I cannot ever recollect advising someone on this forum that they need a behaviourist, but you do. When the object of jealousy is a small child the cost of making a mistake is so high you should get an experienced positive behaviourist immediately. Although you never leave your child unsupervised with your dog if he chooses to attack you may not have time to intervene, these things can happen lightening quick and your dog is much bigger and more powerful than your child.

Your dog has given you ample warning that he has a problem.

You clearly understand that warning.

If anything happens now it will not be his fault.
 

southerngirl

Honored Member
Please take R_dog's advice and get a trainer.
I know it's hard but try to keep all of your son's toys in his room unless he is playing with them. Keep Loki in your site at all times to prevent him from marking.
Some things you could work on right now is make your son's presence very exciting to Loki. Such as have Loki in the room and have say your husband walk in the room with your son and throw a little party for Loki, when I say party I mean give him some treats and love. Than have your helper walk out of the room with your son and the party stops immediately. Do this at least once a day. Maybe bring your son along on one of your walks. First if you haven't already teach Loki to walk with a stroller before bringing your son along.

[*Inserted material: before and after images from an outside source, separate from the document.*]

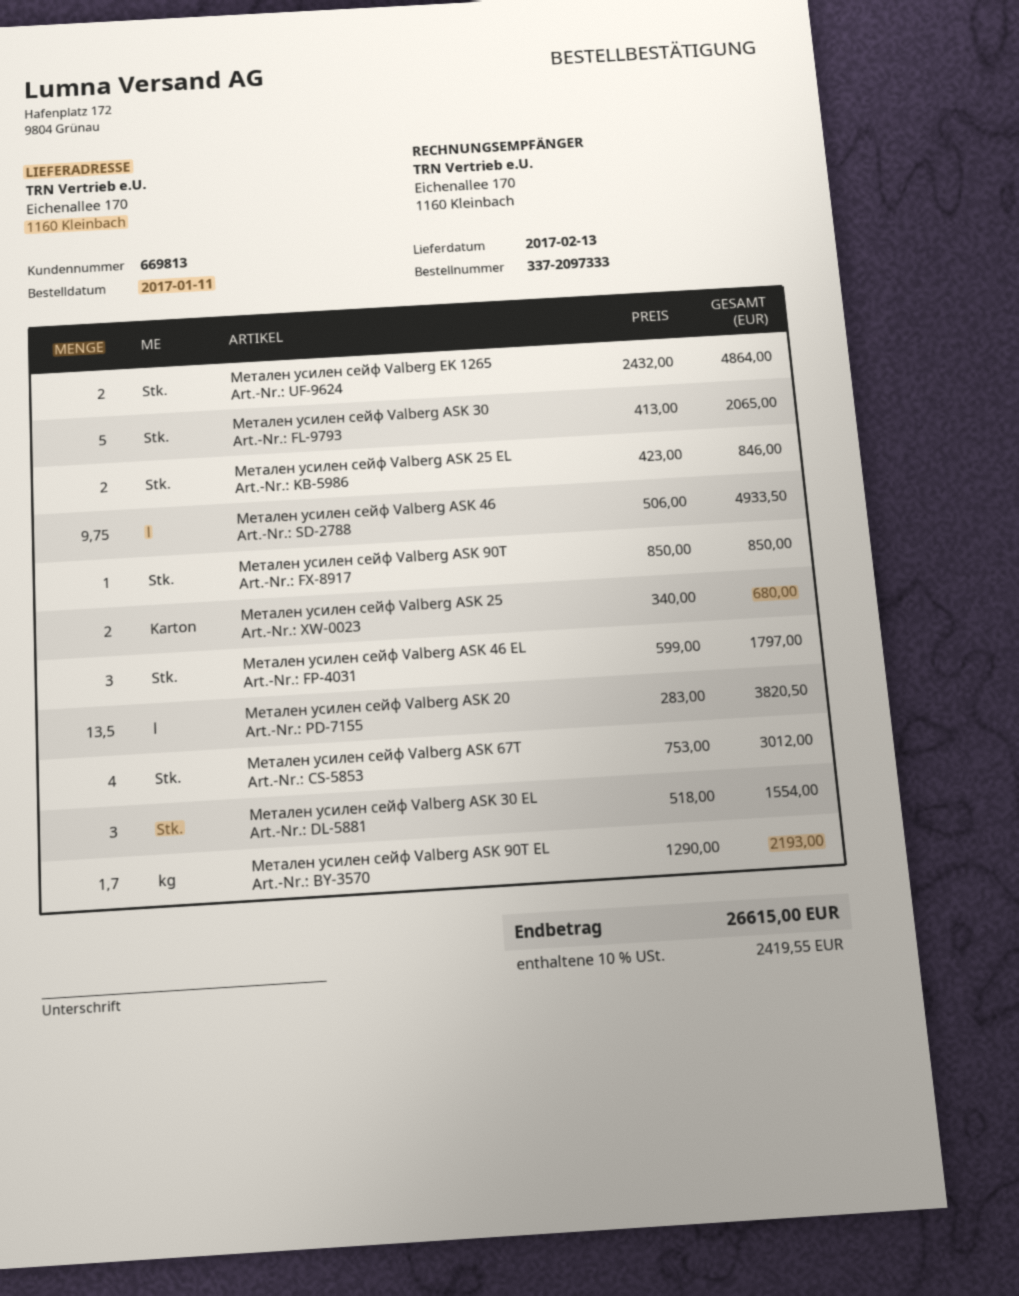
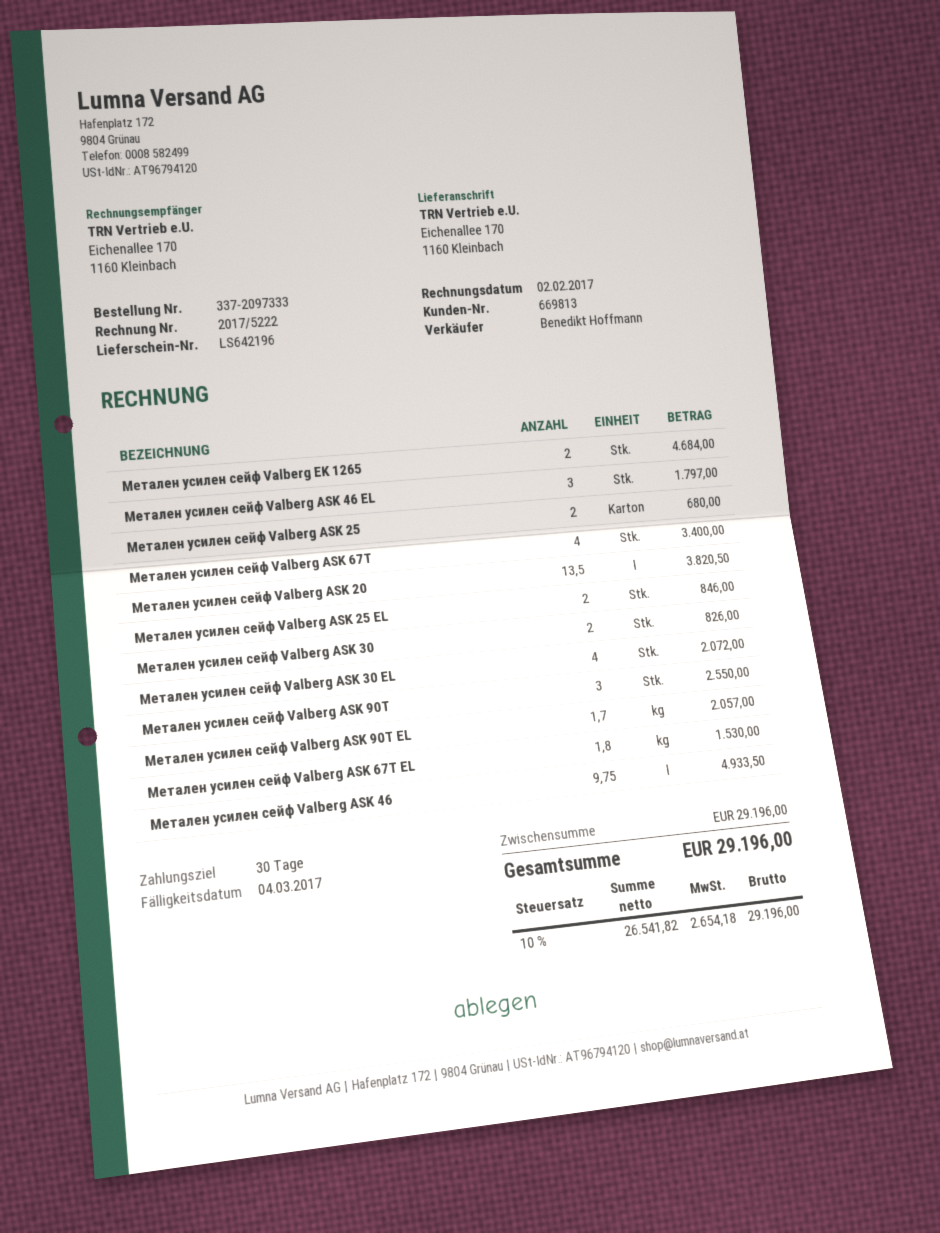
Метален усилен сейф Valberg EK 1265: 2 for 4864.00 -> 2 for 4684.00
Метален усилен сейф Valberg ASK 30: 5 for 2065.00 -> 2 for 826.00
Метален усилен сейф Valberg ASK 90T: 1 for 850.00 -> 3 for 2550.00
Метален усилен сейф Valberg ASK 67T: 4 for 3012.00 -> 4 for 3400.00
Метален усилен сейф Valberg ASK 30 ЕL: 3 for 1554.00 -> 4 for 2072.00
Метален усилен сейф Valberg ASK 90Т ЕL: 1.7 for 2193.00 -> 1.7 for 2057.00
Метален усилен сейф Valberg ASK 67Т ЕL: none -> 1.8 for 1530.00
tax: 10% = 2419.55 -> 10% = 2654.18
total: 26615.00 -> 29196.00

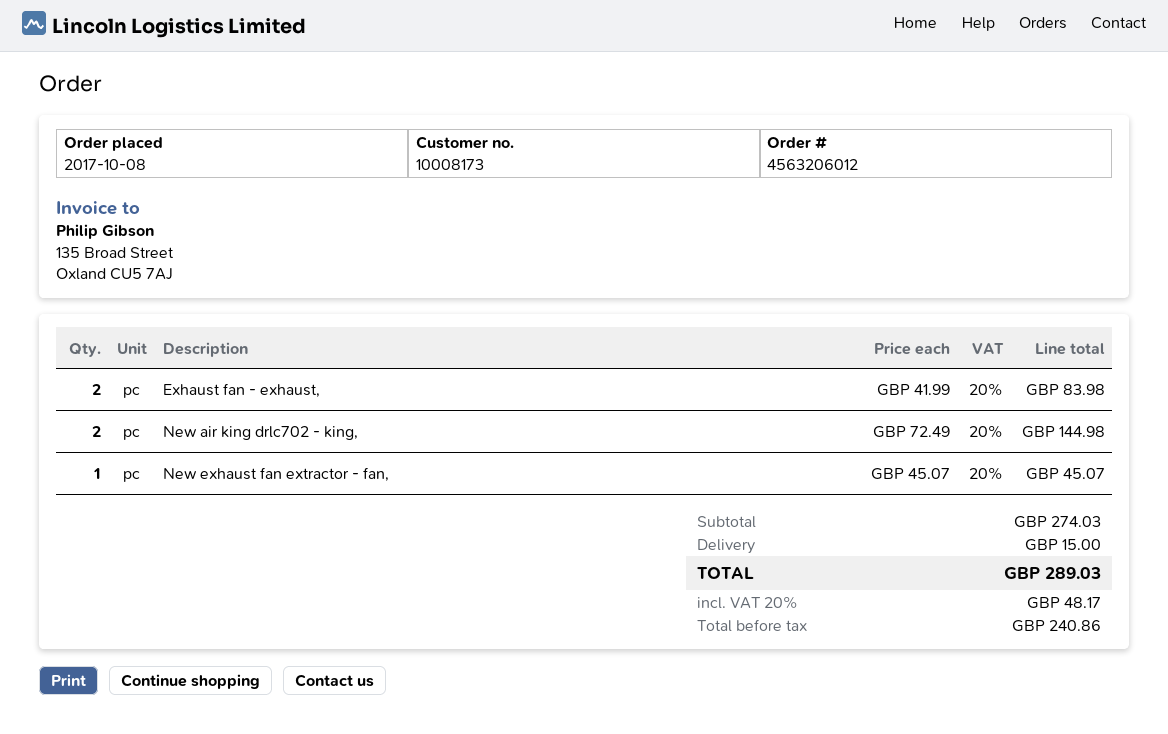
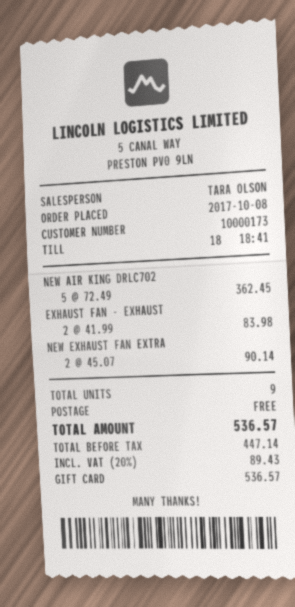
customer number: 10008173 -> 10000173
New air king drlc702 - king,: 2 x 72.49 = 144.98 -> 5 x 72.49 = 362.45
New exhaust fan extractor - fan,: 1 x 45.07 = 45.07 -> 2 x 45.07 = 90.14
shipping: 15.00 -> 0.00
net: 240.86 -> 447.14
tax: 20% = 48.17 -> 20% = 89.43
total: 289.03 -> 536.57

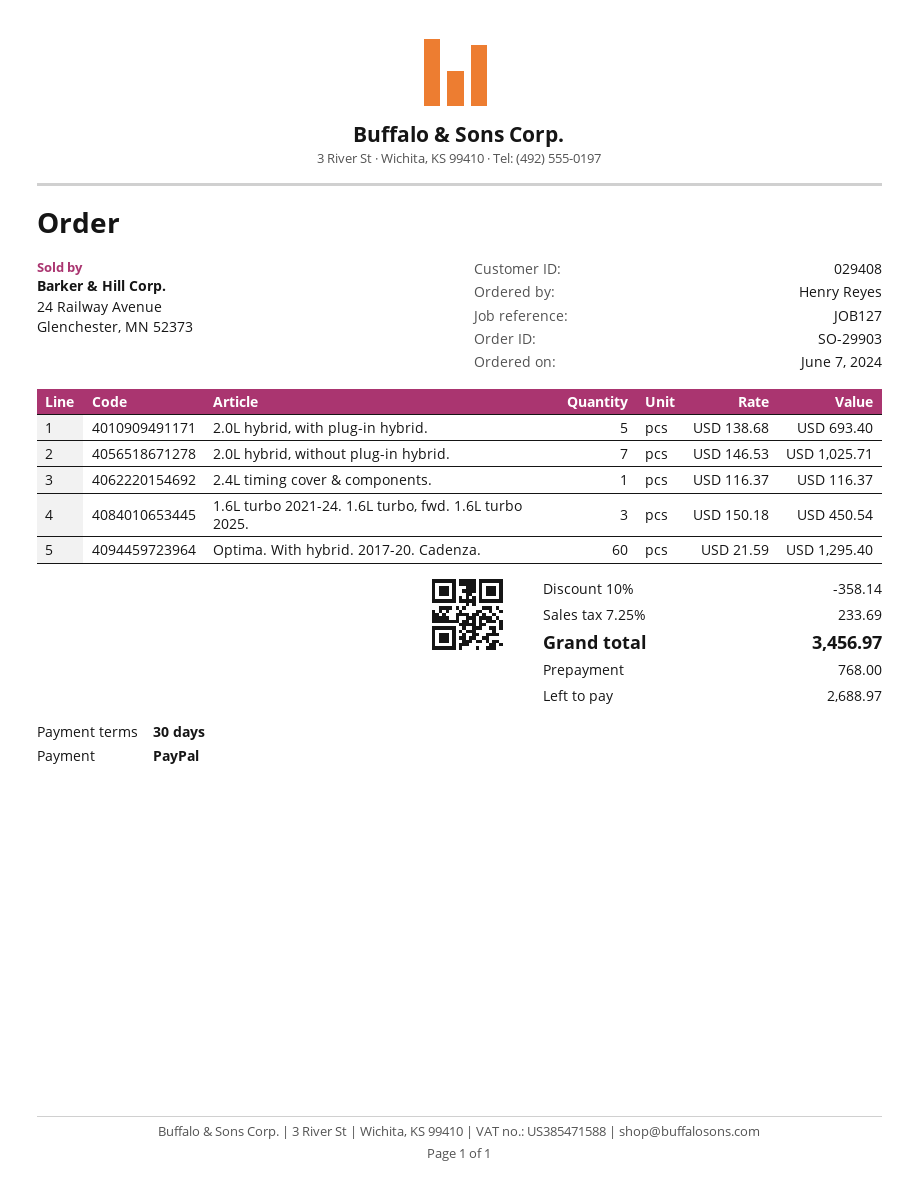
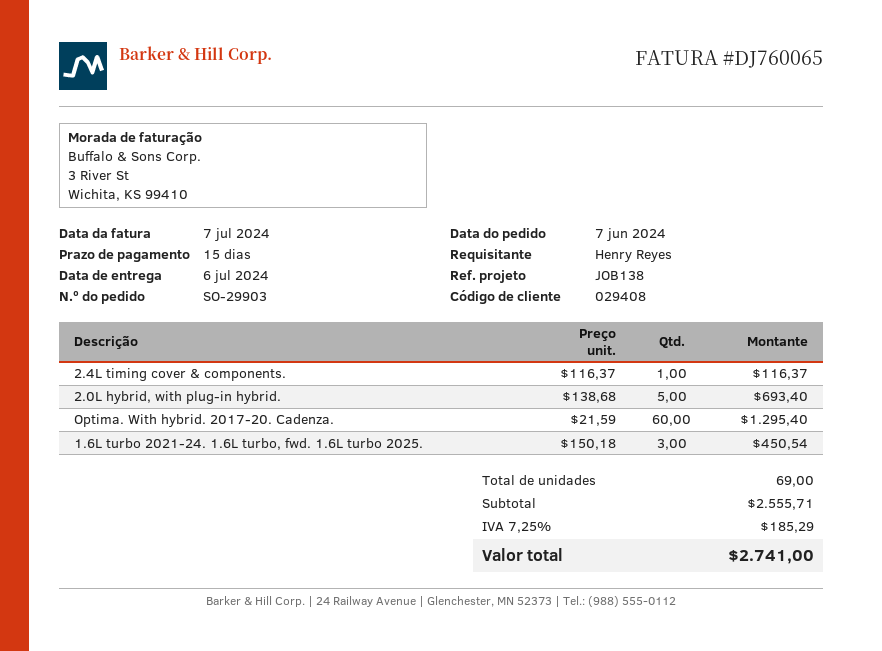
payment terms: 30 days -> 15 days
reference: JOB127 -> JOB138
2.0L hybrid, without plug-in hybrid.: 7 x 146.53 = 1025.71 -> none
discount: 10% = 358.14 -> none
tax: 7.25% = 233.69 -> 7.25% = 185.29
total: 3456.97 -> 2741.00

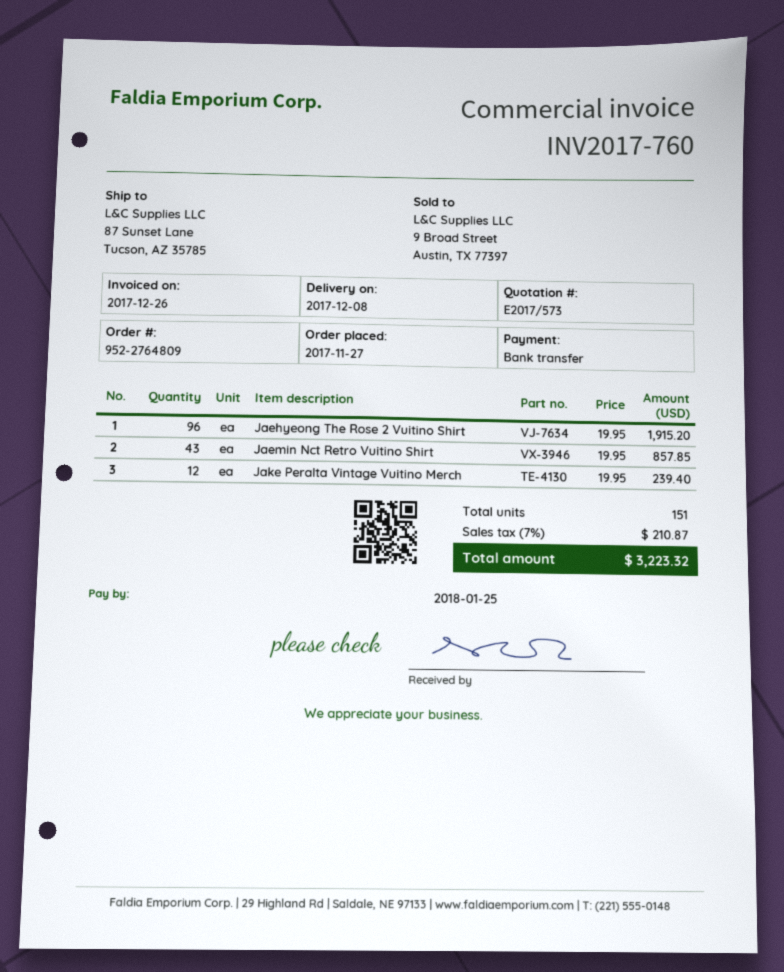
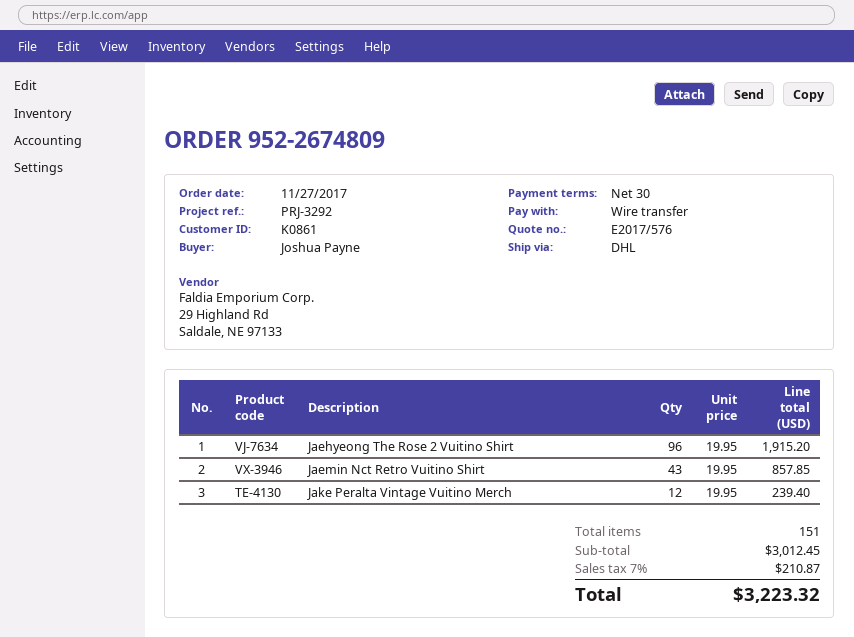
quote number: E2017/573 -> E2017/576
order number: 952-2764809 -> 952-2674809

Here is an article on urine marking.
http://www.aspca.org/pet-care/virtual-pet-behaviorist/dog-behavior/urine-marking-dogs
 

Ripleygirl

Experienced Member
Great advice above, I completely agree that your dog is giving you ample warning that he is not happy with the situation and feels threatened by your child, this is a very serious warning but MUST be listened to and you do need a behaviourist to help all of you live in unison. DO NOT silence the warning as Running_Dog said, that makes the situation more dangerous... Has your dog's exercise regime changed due to the child?
 

kassidybc

Experienced Member
Great advice from everyone else. Definitely contact a professional positive behaviorist. With most behavior problems you can usually solve them on your own, without contacting a behaviorist, but it sounds like you need a behaviorist in this situation. Is Loki neutered? I've heard people say that male dogs often loose interest in marking so much once they are neutered (Though I can't attest to this personally, I've never had a male dog). It obviously isn't a substitute for contacting a behaviorist, but it may help if he's not already neutered (would love it if someone else could give their experience with this, as I only know what I've heard others say!)